- WHAT IS NEEDED:
In the records that follow, find the line with "Via Digione 6 | Longitudine: 10.64 -> 10.62"; from there, retype every line exactly through the line with "Peas | Result: 2.60 -> 5.20", which also belongs to the answer.

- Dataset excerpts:
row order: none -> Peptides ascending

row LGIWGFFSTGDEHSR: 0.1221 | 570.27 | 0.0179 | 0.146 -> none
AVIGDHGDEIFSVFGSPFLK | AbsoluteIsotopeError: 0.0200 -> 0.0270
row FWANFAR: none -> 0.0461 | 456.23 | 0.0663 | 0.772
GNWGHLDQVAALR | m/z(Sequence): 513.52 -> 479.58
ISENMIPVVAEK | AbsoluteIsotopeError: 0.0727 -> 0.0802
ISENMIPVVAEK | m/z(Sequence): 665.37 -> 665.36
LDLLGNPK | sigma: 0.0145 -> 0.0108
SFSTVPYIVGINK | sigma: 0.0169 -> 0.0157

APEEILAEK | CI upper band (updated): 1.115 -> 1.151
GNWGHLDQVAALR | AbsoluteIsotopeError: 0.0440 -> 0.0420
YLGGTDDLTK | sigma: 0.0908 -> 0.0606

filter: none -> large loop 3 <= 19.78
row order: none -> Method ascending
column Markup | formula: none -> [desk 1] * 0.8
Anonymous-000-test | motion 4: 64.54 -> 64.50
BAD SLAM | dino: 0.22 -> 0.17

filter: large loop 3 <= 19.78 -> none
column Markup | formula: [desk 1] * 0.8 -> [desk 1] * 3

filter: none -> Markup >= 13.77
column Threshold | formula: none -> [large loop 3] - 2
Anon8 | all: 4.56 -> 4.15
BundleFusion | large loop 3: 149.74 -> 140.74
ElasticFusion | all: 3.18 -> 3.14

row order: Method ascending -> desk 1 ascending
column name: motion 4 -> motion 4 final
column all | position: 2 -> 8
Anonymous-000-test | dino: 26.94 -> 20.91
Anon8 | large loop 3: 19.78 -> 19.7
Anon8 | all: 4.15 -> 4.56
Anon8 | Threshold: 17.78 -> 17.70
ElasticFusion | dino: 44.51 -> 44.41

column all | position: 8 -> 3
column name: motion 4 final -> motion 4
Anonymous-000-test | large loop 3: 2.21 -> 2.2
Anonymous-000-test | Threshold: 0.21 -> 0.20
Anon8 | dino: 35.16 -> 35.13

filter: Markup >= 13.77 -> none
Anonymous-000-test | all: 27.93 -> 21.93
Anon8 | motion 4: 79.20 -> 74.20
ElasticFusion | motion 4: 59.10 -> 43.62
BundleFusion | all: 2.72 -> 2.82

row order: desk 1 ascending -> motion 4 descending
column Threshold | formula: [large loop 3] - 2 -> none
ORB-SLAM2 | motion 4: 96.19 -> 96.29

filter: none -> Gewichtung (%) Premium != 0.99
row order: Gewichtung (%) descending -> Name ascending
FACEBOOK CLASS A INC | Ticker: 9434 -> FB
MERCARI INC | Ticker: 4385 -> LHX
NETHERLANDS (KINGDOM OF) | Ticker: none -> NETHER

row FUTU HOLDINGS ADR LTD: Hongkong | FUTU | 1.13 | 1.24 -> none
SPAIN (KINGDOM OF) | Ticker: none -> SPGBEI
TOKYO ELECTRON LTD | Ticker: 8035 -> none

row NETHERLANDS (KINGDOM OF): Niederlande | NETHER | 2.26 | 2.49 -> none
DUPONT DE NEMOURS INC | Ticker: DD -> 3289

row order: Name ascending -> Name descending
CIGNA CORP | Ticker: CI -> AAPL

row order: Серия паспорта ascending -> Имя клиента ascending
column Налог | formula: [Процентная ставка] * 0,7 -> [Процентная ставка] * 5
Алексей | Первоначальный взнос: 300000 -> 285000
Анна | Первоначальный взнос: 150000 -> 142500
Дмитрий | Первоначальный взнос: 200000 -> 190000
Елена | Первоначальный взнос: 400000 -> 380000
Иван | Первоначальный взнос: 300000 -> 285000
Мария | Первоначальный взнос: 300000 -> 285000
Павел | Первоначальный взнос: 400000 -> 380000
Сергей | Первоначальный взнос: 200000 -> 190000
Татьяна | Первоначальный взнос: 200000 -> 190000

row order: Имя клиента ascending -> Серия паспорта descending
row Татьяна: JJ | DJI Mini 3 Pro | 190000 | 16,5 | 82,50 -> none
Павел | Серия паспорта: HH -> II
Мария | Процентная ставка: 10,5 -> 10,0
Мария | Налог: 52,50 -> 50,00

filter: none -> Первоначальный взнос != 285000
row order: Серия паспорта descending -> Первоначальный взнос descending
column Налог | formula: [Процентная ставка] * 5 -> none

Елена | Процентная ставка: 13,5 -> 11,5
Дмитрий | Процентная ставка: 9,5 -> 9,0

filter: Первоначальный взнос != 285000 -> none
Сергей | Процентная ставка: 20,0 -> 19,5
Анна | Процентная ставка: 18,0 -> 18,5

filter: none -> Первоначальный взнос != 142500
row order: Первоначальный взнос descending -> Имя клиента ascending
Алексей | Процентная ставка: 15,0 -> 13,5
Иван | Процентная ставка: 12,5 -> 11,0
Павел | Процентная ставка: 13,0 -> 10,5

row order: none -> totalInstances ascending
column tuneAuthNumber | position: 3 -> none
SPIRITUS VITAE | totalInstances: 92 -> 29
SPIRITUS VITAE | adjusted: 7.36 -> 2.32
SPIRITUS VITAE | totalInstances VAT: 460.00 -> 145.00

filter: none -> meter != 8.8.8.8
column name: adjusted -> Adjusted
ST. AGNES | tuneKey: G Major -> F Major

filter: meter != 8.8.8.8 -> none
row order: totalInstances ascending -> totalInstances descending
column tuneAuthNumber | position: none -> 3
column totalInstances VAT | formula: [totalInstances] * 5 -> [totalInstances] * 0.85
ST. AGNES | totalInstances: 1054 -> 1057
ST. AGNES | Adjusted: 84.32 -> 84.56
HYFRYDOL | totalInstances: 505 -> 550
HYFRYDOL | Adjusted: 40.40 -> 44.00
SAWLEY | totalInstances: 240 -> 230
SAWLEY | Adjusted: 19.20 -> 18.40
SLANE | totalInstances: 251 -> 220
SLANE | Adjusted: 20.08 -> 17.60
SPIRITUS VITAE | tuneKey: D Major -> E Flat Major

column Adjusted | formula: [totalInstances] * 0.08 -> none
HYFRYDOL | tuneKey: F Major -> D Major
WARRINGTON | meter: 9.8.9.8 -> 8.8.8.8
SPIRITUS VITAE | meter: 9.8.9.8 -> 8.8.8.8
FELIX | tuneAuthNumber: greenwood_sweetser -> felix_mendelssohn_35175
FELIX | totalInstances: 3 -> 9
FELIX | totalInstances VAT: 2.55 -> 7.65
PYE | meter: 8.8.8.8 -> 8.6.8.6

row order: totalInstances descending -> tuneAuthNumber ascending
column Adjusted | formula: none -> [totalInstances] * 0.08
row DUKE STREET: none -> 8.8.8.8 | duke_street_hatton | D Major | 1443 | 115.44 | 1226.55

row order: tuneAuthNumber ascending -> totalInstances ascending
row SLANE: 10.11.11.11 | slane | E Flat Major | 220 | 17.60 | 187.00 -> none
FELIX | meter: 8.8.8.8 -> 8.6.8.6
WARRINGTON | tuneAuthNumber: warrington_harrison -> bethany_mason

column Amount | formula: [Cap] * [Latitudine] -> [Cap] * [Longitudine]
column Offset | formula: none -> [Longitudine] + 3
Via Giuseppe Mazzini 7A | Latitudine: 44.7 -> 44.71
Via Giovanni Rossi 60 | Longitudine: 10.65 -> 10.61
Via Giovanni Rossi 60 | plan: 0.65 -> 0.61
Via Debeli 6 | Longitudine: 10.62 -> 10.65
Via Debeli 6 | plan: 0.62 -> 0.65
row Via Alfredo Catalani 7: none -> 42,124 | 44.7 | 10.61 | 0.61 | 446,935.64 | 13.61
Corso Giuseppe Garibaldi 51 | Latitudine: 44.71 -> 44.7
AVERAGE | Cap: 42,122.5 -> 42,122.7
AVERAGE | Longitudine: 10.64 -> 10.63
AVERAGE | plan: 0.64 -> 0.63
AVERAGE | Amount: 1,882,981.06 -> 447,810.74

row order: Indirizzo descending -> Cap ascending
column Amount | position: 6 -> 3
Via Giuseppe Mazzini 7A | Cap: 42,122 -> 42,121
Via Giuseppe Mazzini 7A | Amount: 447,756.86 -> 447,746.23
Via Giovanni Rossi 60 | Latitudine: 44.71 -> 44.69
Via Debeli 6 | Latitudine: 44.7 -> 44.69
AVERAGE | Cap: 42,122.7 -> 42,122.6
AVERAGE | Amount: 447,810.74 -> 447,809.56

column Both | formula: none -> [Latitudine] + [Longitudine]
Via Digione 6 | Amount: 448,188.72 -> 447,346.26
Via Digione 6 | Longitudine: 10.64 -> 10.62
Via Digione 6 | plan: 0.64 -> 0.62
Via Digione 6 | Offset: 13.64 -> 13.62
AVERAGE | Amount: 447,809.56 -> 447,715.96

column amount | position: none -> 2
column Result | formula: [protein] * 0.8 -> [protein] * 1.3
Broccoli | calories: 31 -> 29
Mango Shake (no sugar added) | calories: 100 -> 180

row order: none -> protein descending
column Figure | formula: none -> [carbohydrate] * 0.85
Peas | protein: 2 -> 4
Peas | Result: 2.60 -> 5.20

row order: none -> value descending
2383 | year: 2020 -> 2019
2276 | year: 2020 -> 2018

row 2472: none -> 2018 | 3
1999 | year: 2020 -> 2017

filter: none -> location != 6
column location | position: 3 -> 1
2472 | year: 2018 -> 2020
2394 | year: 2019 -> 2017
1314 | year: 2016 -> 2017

- EXERCISE RESULT:
Via Digione 6 | Longitudine: 10.64 -> 10.62
Via Digione 6 | plan: 0.64 -> 0.62
Via Digione 6 | Offset: 13.64 -> 13.62
AVERAGE | Amount: 447,809.56 -> 447,715.96

column amount | position: none -> 2
column Result | formula: [protein] * 0.8 -> [protein] * 1.3
Broccoli | calories: 31 -> 29
Mango Shake (no sugar added) | calories: 100 -> 180

row order: none -> protein descending
column Figure | formula: none -> [carbohydrate] * 0.85
Peas | protein: 2 -> 4
Peas | Result: 2.60 -> 5.20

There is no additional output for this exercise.